Mice in the saline/WBM and in the saline/TBI/WBM groups had higher RVPP and RV/BW values compared with saline/vehicle mice (Fig. 2A and 2B). Saline/TBI/WBM mice had significantly higher RVPP compared with saline/WBM mice (P = 0.005, this is not shown in the figure), and there was a trend toward higher RV/BW ratio in the saline/TBI/WBM than in the saline/WBM mice, but the difference was not statistically significant (P = 0.17, Fig. 2A and 2B). Pulmonary vascular remodeling, as assessed by PVWT/D, was greater in saline/TBI/WBM mice than in saline/vehicle and saline/WBM mice (P = 0.0005, 0.0002, respectively, Fig. 3A).

FIG. 3. — Pulmonary vessel wall thickness-to-blood vessel diameter (PVWT/D) ratios and lung histology. PVWT/D ratios of saline- and MCT-treated mice, with or without marrow cell infusion or total body irradiation (A). Pulmonary blood vessel from saline/vehicle (B), saline/WBM (C), saline/TBI/WBM (D), MCT/vehicle (E), MCT/WBM (F), and MCT/TBI/WBM (G) groups. Red bar = 20 μm.

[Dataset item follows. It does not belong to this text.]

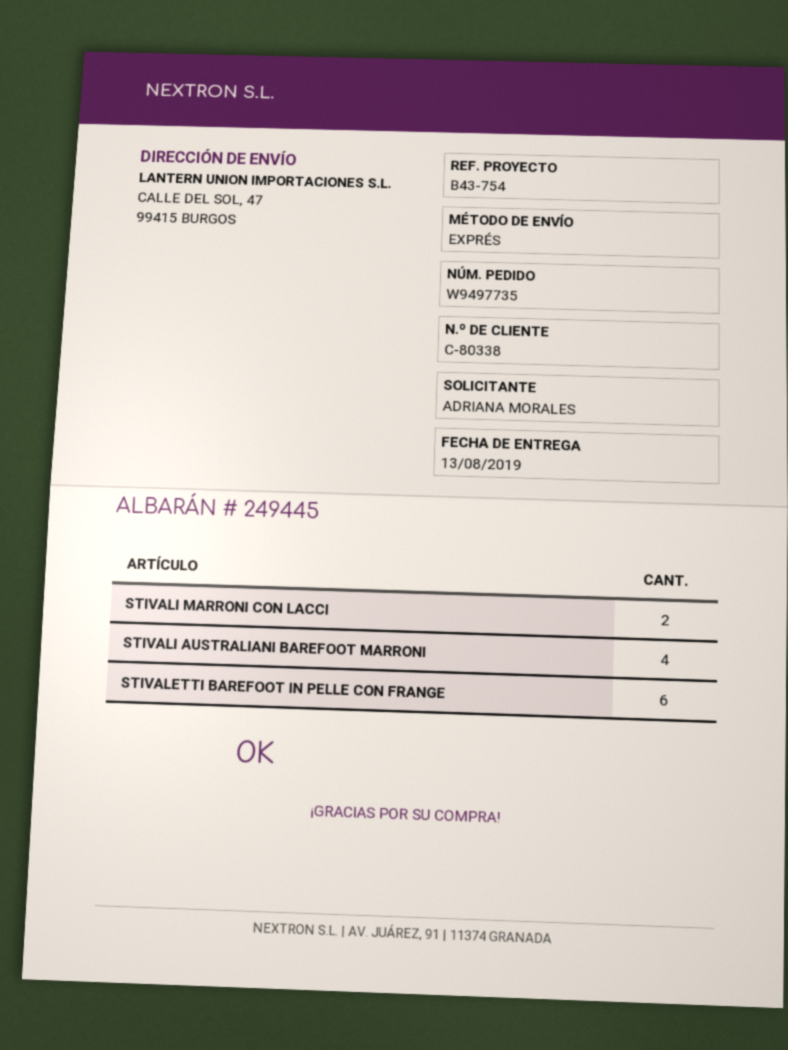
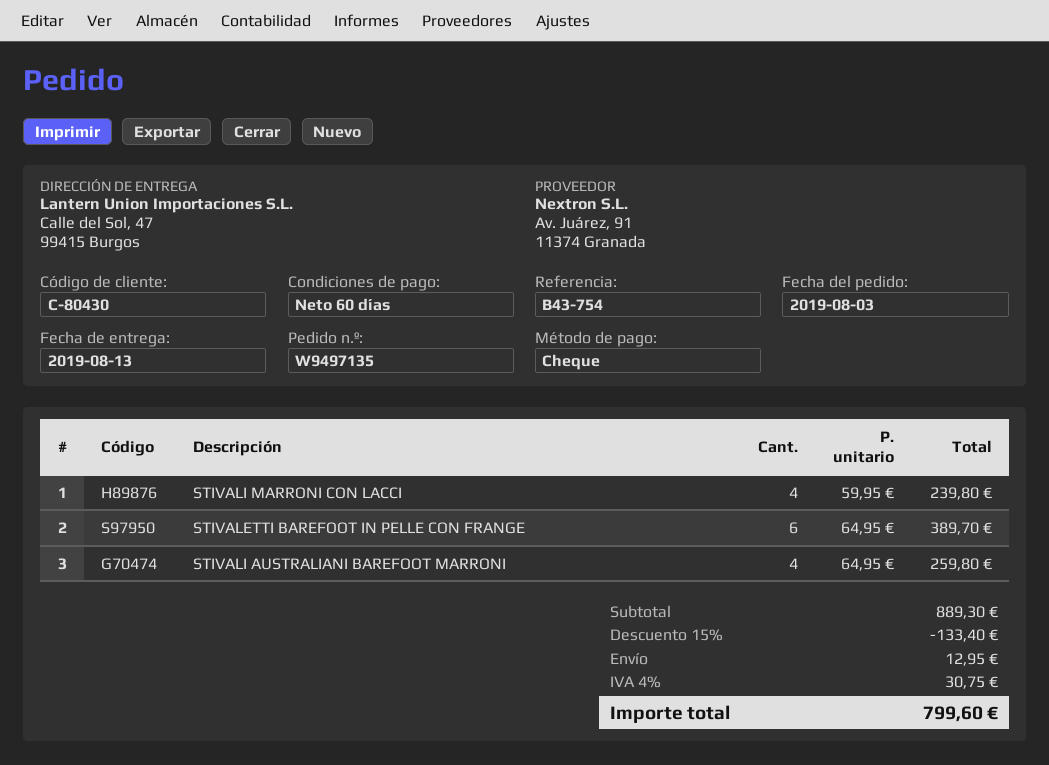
order number: W9497735 -> W9497135
customer number: C-80338 -> C-80430
STIVALI MARRONI CON LACCI: 2 -> 4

Effect of whole bone marrow infusion and total body irradiation on mice with monocrotaline-induced pulmonary hypertension

Mice treated with MCT followed by vehicle alone (MCT/vehicle) developed PH as illustrated by elevations in RVPP and RV/BW ratios compared with saline/vehicle control mice (P = 0.0008, 0.003, respectively, Fig. 2A and 2B). MCT treatment also caused pulmonary vascular remodeling as evidenced by muscularization of peripheral, normally nonmuscularized pulmonary vessels, hypertrophy of the medial layer of blood vessels 25–100 μm in diameter, and increased PWVT/D (Fig. 3A–3G). Treatment with WBM infusion alone following MCT (MCT/WBM mice) did not prevent the MCT-induced increases in RVPP or RV/BW (Fig. 2A and 2B). However, treatment with TBI/WBM following MCT resulted in no change in RVPP and RV/BW compared to saline mice treated with TBI/WBM, suggesting that TBI followed by WBM infusion ameliorated MCT-induced PH (Fig. 2A and 2B). There was a strong trend toward lower RVPP in MCT/TBI/WBM than in MCT/vehicle mice, but the difference did not reach statistical significance (P = 0.082). The lack of a difference in RV pressure and mass between MCT/vehicle and MCT/TBI/WBM mice may have been due to the pulmonary hypertensive effect of WBM and TBI as demonstrated by their effects on saline-treated mice.

Pulmonary vascular remodeling, as measured by PWVT/D, was greater in MCT/vehicle versus saline/vehicle mice as well as MCT/WBM versus saline/WBM mice (Fig. 3A). However, no differences in PWVT/D were seen between MCT/TBI/WBM and saline/TBI/WBM mice. Furthermore, PWVT/D was less in MCT/WBM and MCT/TBI/WBM mice than in MCT/vehicle mice, suggesting that WBM infusion with or without TBI attenuated MCT-induced changes in pulmonary vascular remodeling.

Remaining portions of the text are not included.